- Problem statement
Set down, word for word, the line with "tax: 7.25% = 177.04 -> 7.25% = 135.64" and the lines after it through the final line of the data below, without pictures.

****************************************

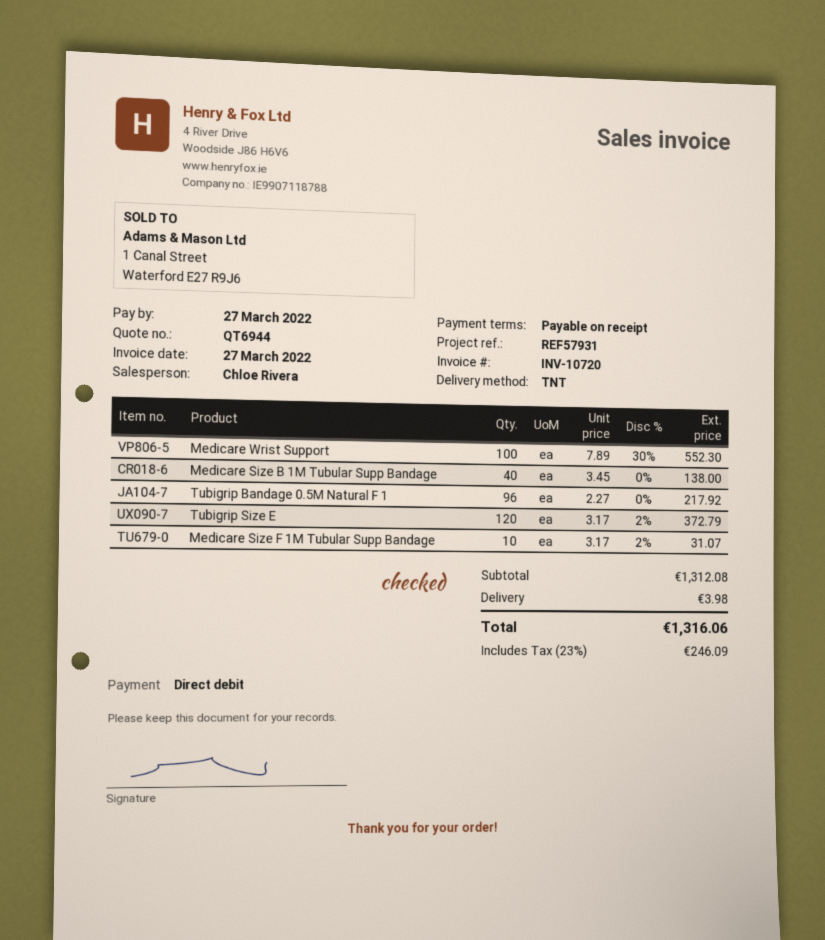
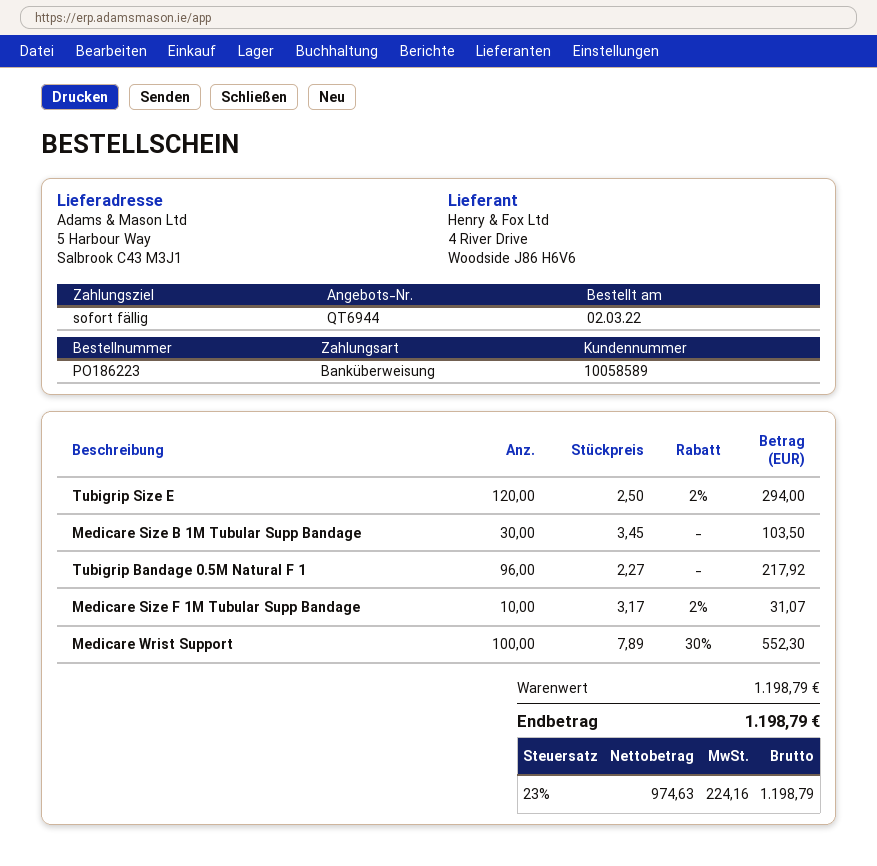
payment method: direct debit -> bank transfer
Medicare Size B 1M Tubular Supp Bandage: 40 x 3.45 = 138.00 -> 30 x 3.45 = 103.50
Tubigrip Size E: 120 x 3.17 - 2% = 372.79 -> 120 x 2.50 - 2% = 294.00
subtotal: 1312.08 -> 1198.79
shipping: 3.98 -> none
tax: 23% = 246.09 -> 23% = 224.16
total: 1316.06 -> 1198.79

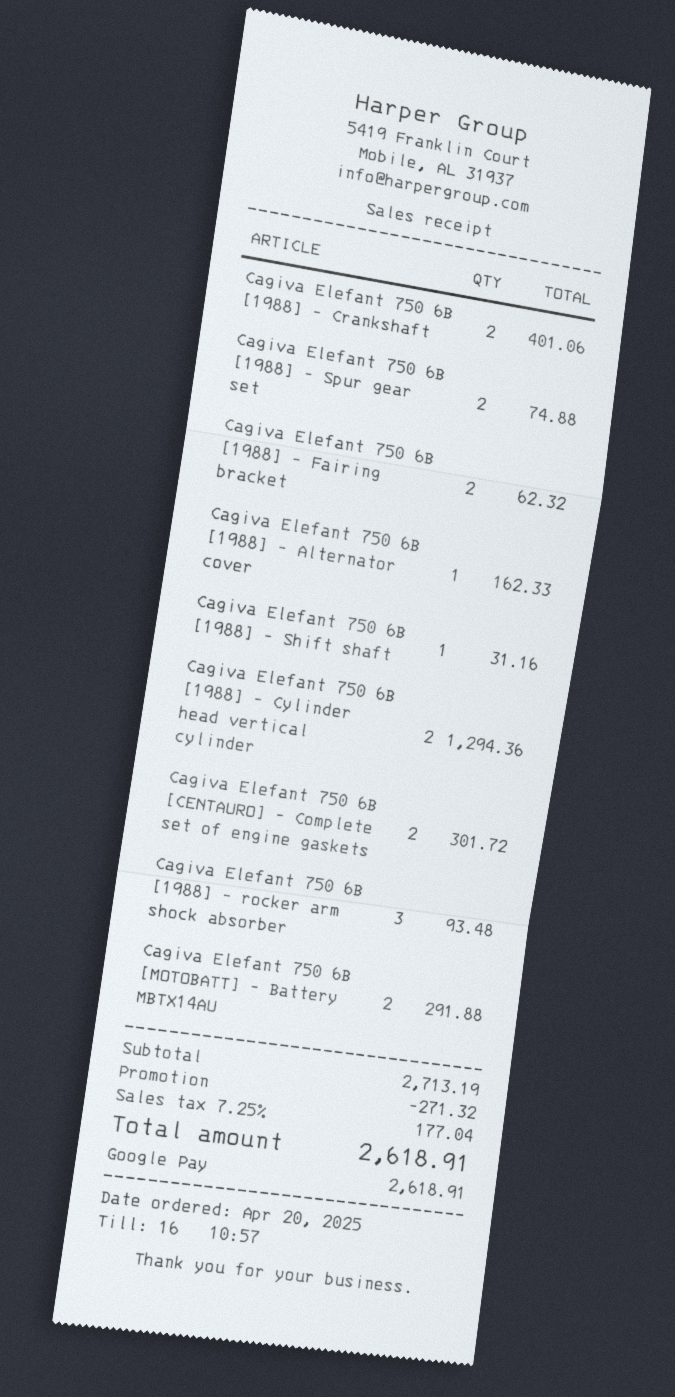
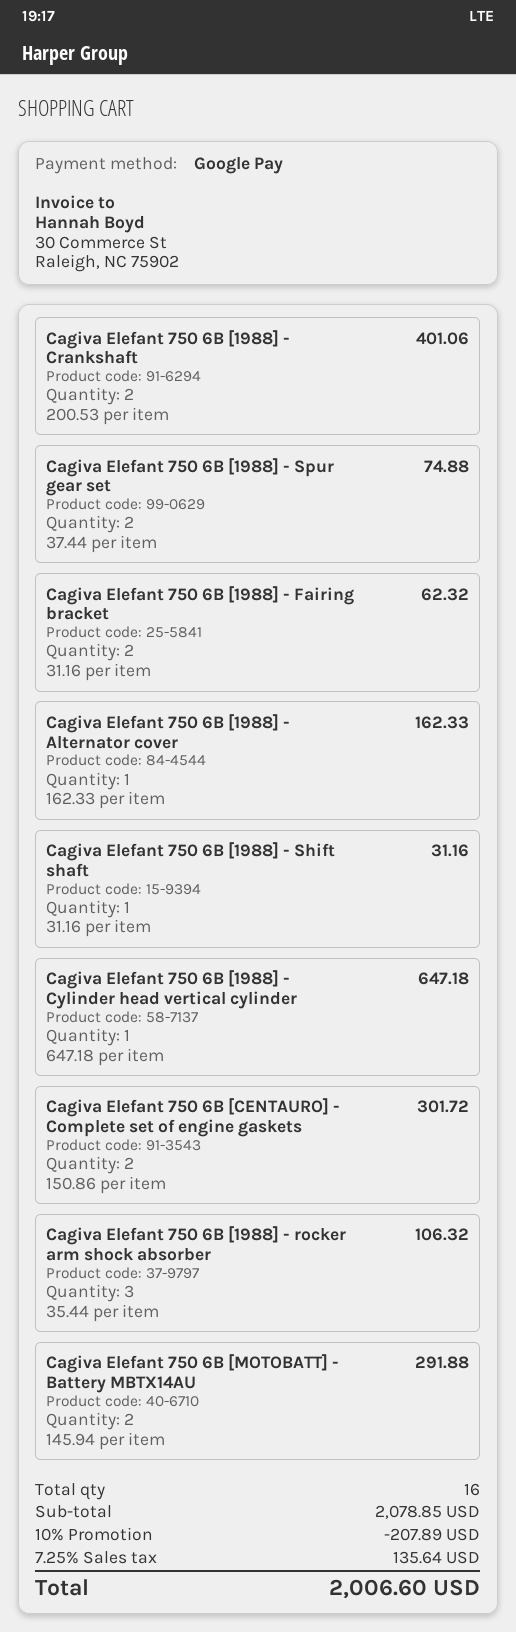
Cagiva Elefant 750 6B [1988] - Cylinder head vertical cylinder: 2 for 1294.36 -> 1 for 647.18
Cagiva Elefant 750 6B [1988] - rocker arm shock absorber: 3 for 93.48 -> 3 for 106.32
subtotal: 2713.19 -> 2078.85
discount: 271.32 -> 207.89
tax: 7.25% = 177.04 -> 7.25% = 135.64
total: 2618.91 -> 2006.60

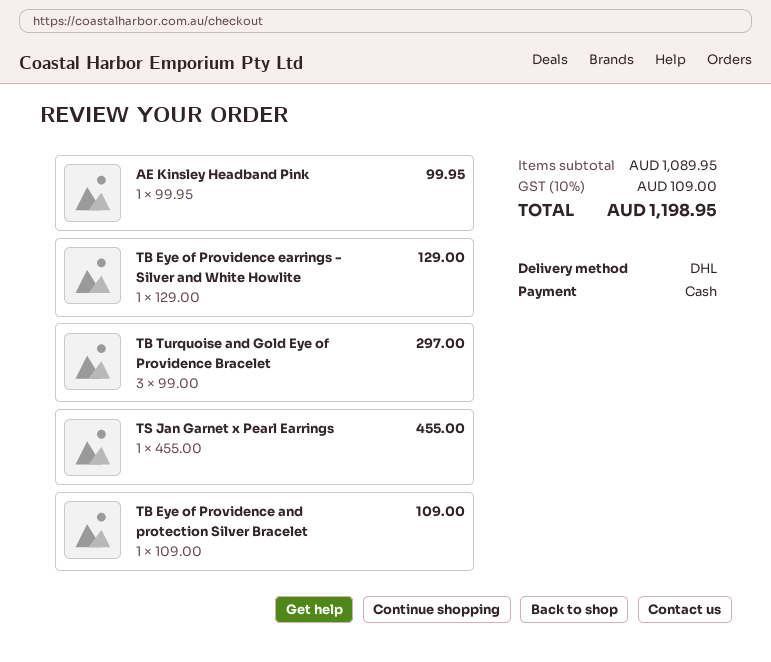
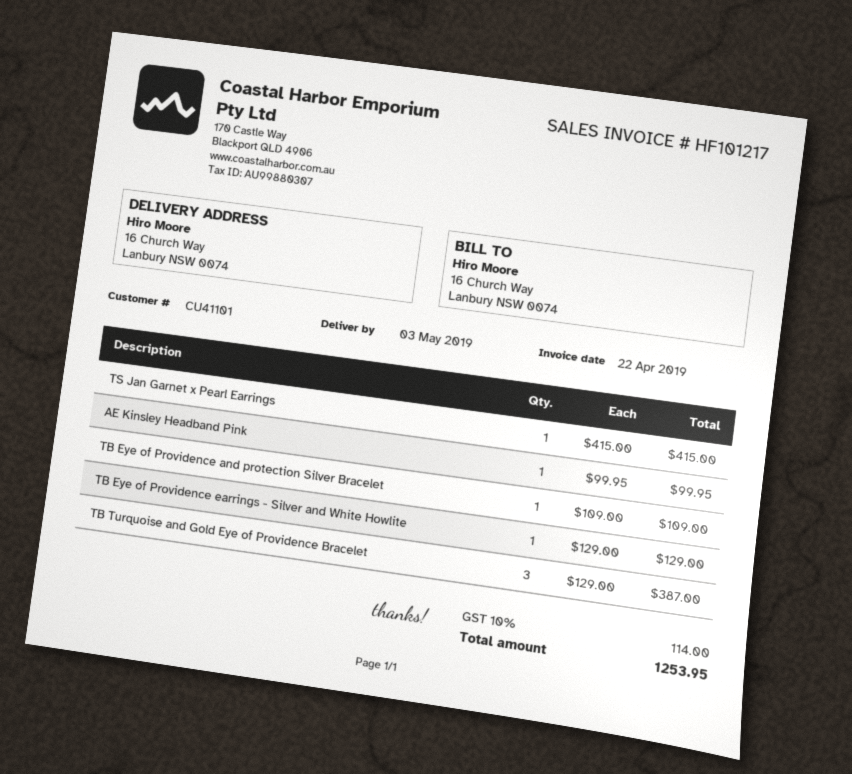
TB Turquoise and Gold Eye of Providence Bracelet: 3 x 99.00 = 297.00 -> 3 x 129.00 = 387.00
TS Jan Garnet x Pearl Earrings: 1 x 455.00 = 455.00 -> 1 x 415.00 = 415.00
tax: 10% = 109.00 -> 10% = 114.00
total: 1198.95 -> 1253.95

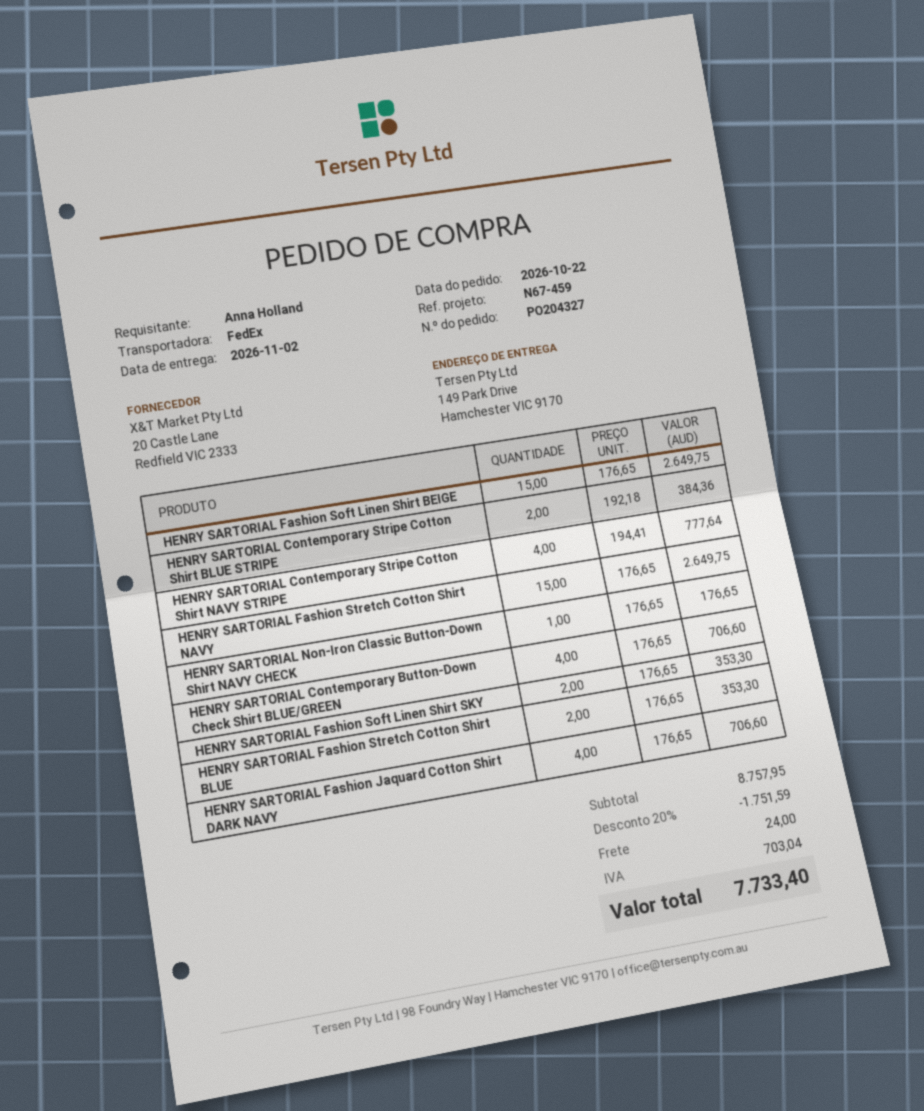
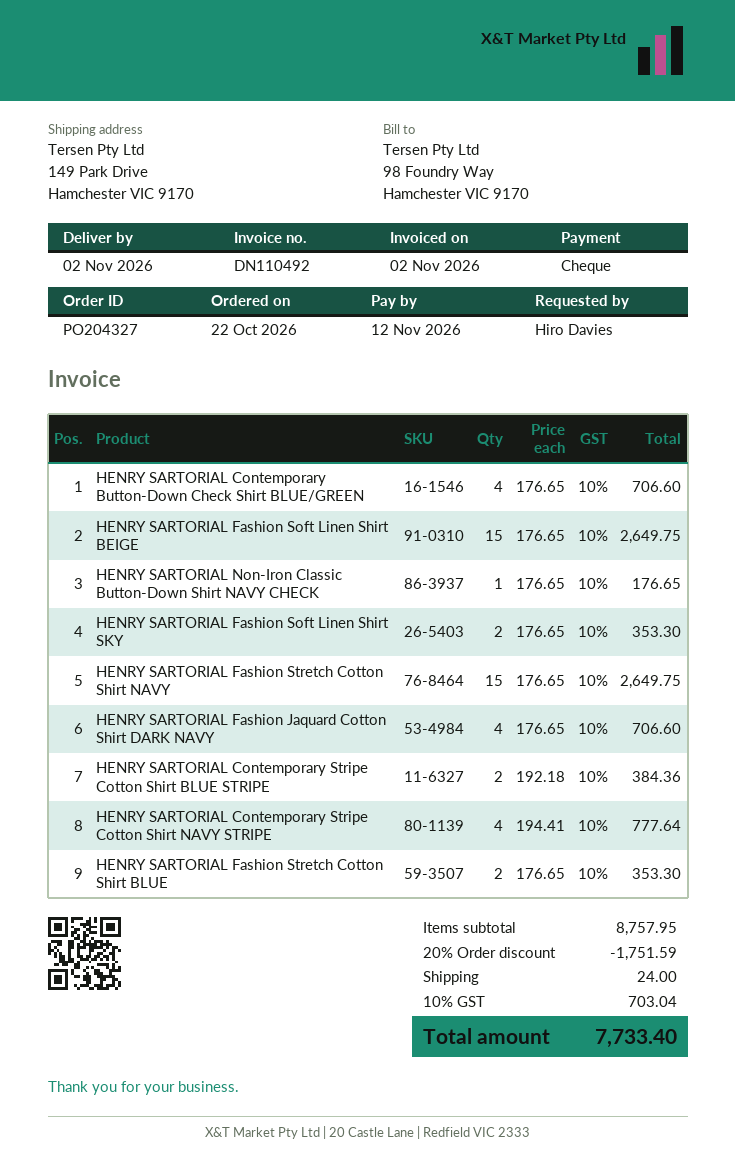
ordered by: Anna Holland -> Hiro Davies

****************************************

- Answer box
tax: 7.25% = 177.04 -> 7.25% = 135.64
total: 2618.91 -> 2006.60

TB Turquoise and Gold Eye of Providence Bracelet: 3 x 99.00 = 297.00 -> 3 x 129.00 = 387.00
TS Jan Garnet x Pearl Earrings: 1 x 455.00 = 455.00 -> 1 x 415.00 = 415.00
tax: 10% = 109.00 -> 10% = 114.00
total: 1198.95 -> 1253.95

ordered by: Anna Holland -> Hiro Davies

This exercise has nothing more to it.